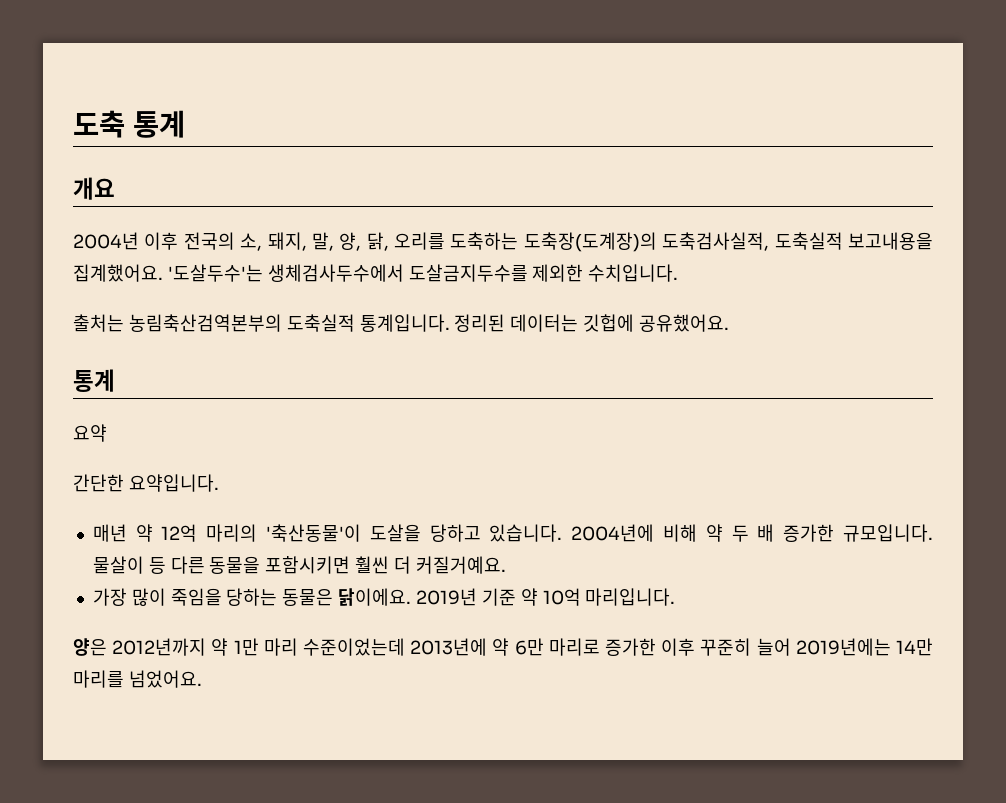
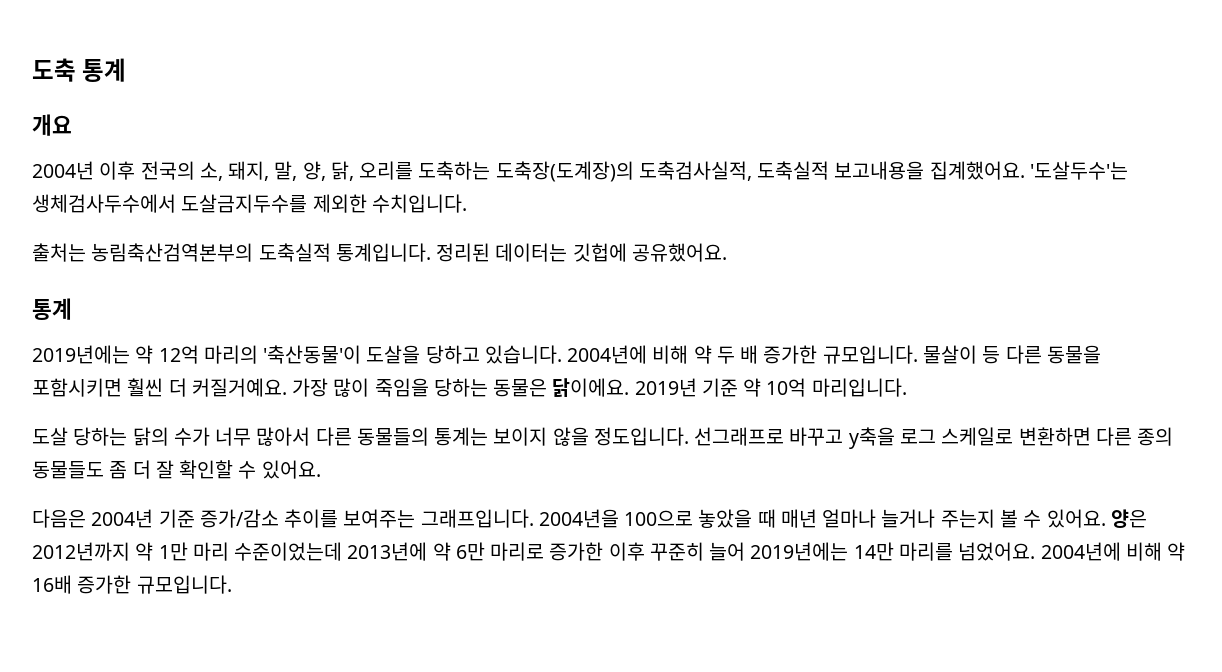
[73,424,107,442] [73,474,219,492] [92,524,127,542] 요약 // 간단한 요약입니다. // 매년 -> [32,345,130,364] 2019년에는
(506, 565) // -> (287, 387) none
(676, 597) none -> [32,427,1174,449] [32,460,321,479] [32,509,1106,528] 도살 당하는 닭의 수가 너무 많아서 다른 동물들의 통계는 보이지 않을 정도입니다. 선그래프로 바꾸고 y축을 로그 스케일로 변환하면 다른 종의 동물들도 좀 더 잘 확인할 수 있어요. // 다음은 2004년 기준 증가/감소 추이를 보여주는 그래프입니다. 2004년을 100으로 놓았을 때 매년 얼마나 늘거나 주는지 볼 수 있어요.
(202, 679) none -> [1040,542,1186,561] [32,575,232,594] 2004년에 비해 약 16배 증가한 규모입니다.

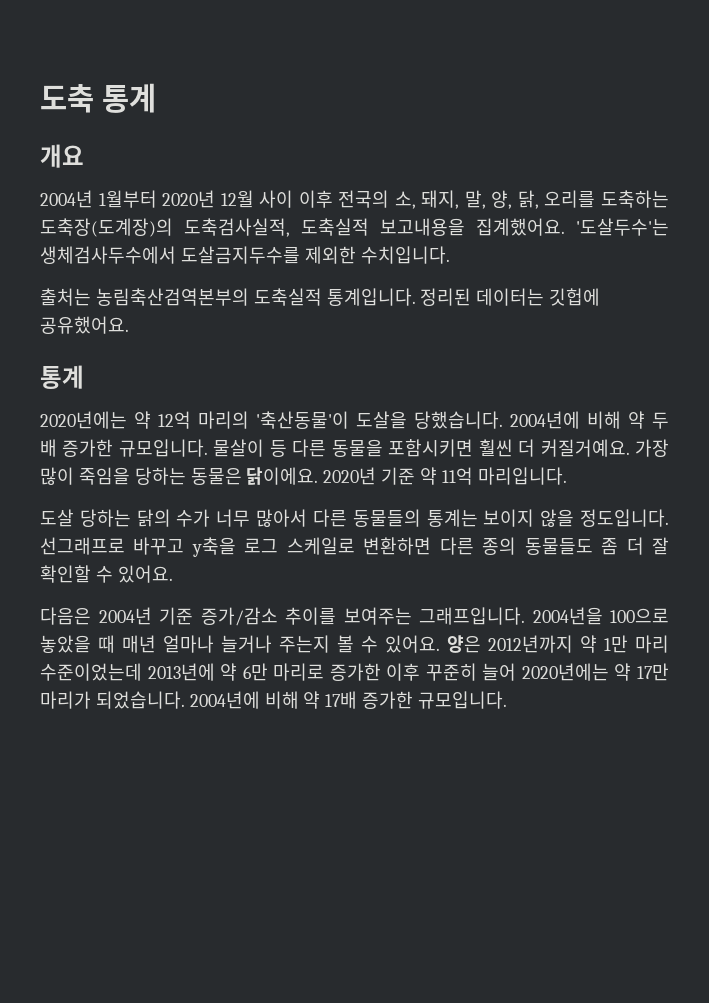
(94, 170) none -> [98,190,294,208] 1월부터 2020년 12월 사이
[32,345,130,364] 2019년에는 -> [40,411,127,429] 2020년에는
[425,345,562,364] 당하고 있습니다. -> [414,411,503,429] 당했습니다.
[634,378,697,397] 2019년 -> [323,467,377,485] 2020년
[766,378,807,397] 10억 -> [441,467,473,485] 11억
[750,542,1186,561] [32,575,72,594] 2019년에는 14만 마리를 넘었어요. 2004년에 비해 약 16배 -> [521,663,669,681] [40,691,358,709] 2020년에는 약 17만 마리가 되었습니다. 2004년에 비해 약 17배

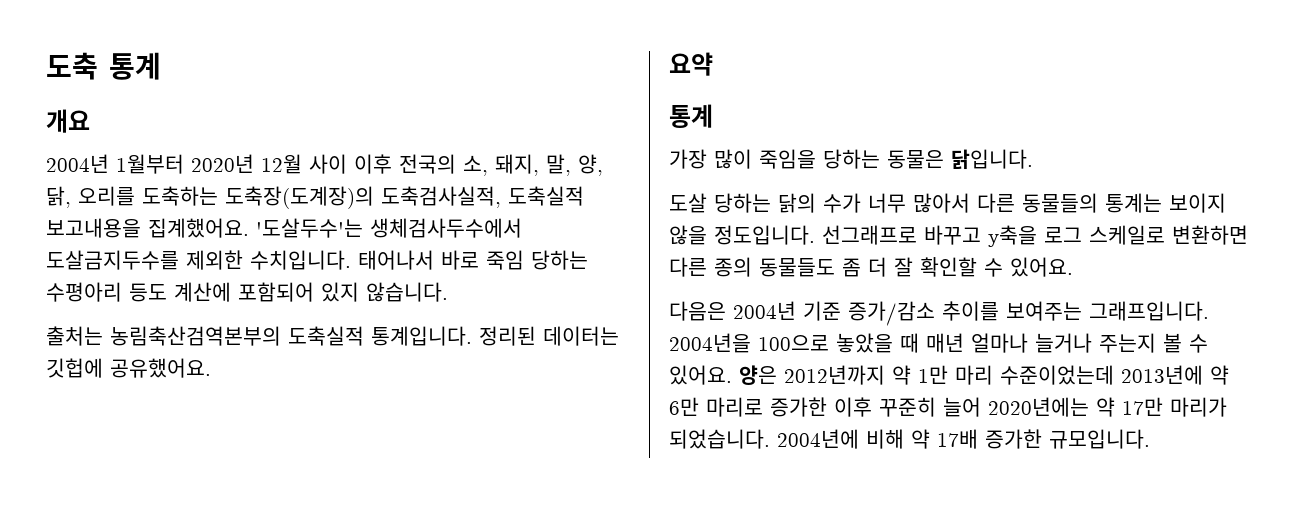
(450, 255) none -> [358,250,588,270] [46,282,448,302] 태어나서 바로 죽임 당하는 수평아리 등도 계산에 포함되어 있지 않습니다.
[40,365,84,389] [40,411,669,429] [40,439,630,457] // 통계 // 2020년에는 약 12억 마리의 '축산동물'이 도살을 당했습니다. 2004년에 비해 약 두 배 증가한 규모입니다. 물살이 등 다른 동물을 포함시키면 훨씬 더 커질거예요. -> [669,52,713,76] [669,104,713,128] // 요약 // 통계 //
[246,467,567,485] 닭이에요. 2020년 기준 약 11억 마리입니다. -> [951,149,1033,170] 닭입니다.

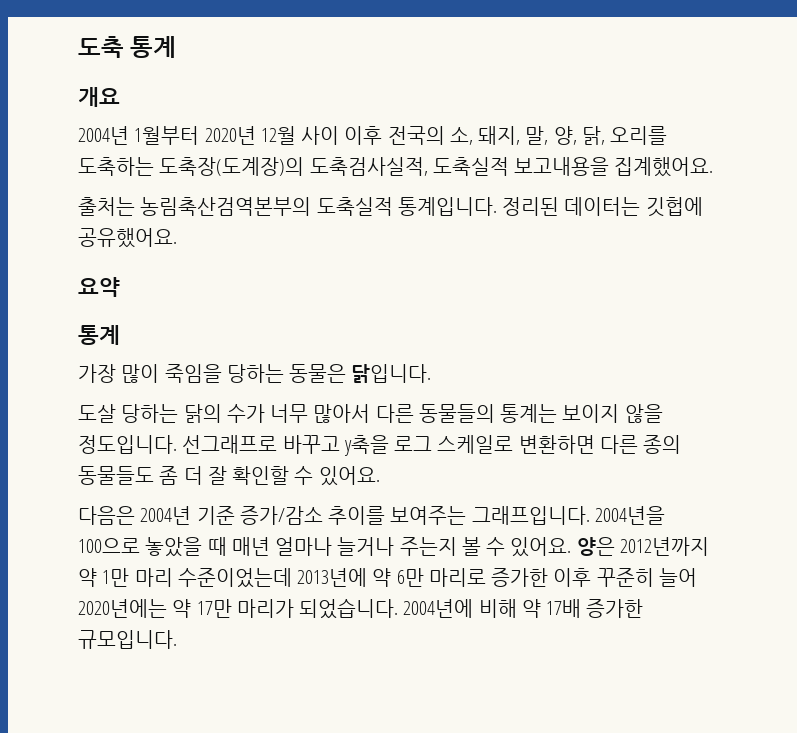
[256,218,522,238] [46,250,588,270] [46,282,448,302] '도살두수'는 생체검사두수에서 도살금지두수를 제외한 수치입니다. 태어나서 바로 죽임 당하는 수평아리 등도 계산에 포함되어 있지 않습니다. -> (714, 167) none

----------------

Exercise brief -
Every line that holds the string "않습니다" must be copied from the records above.

Response below -
(450, 255) none -> [358,250,588,270] [46,282,448,302] 태어나서 바로 죽임 당하는 수평아리 등도 계산에 포함되어 있지 않습니다.
[256,218,522,238] [46,250,588,270] [46,282,448,302] '도살두수'는 생체검사두수에서 도살금지두수를 제외한 수치입니다. 태어나서 바로 죽임 당하는 수평아리 등도 계산에 포함되어 있지 않습니다. -> (714, 167) none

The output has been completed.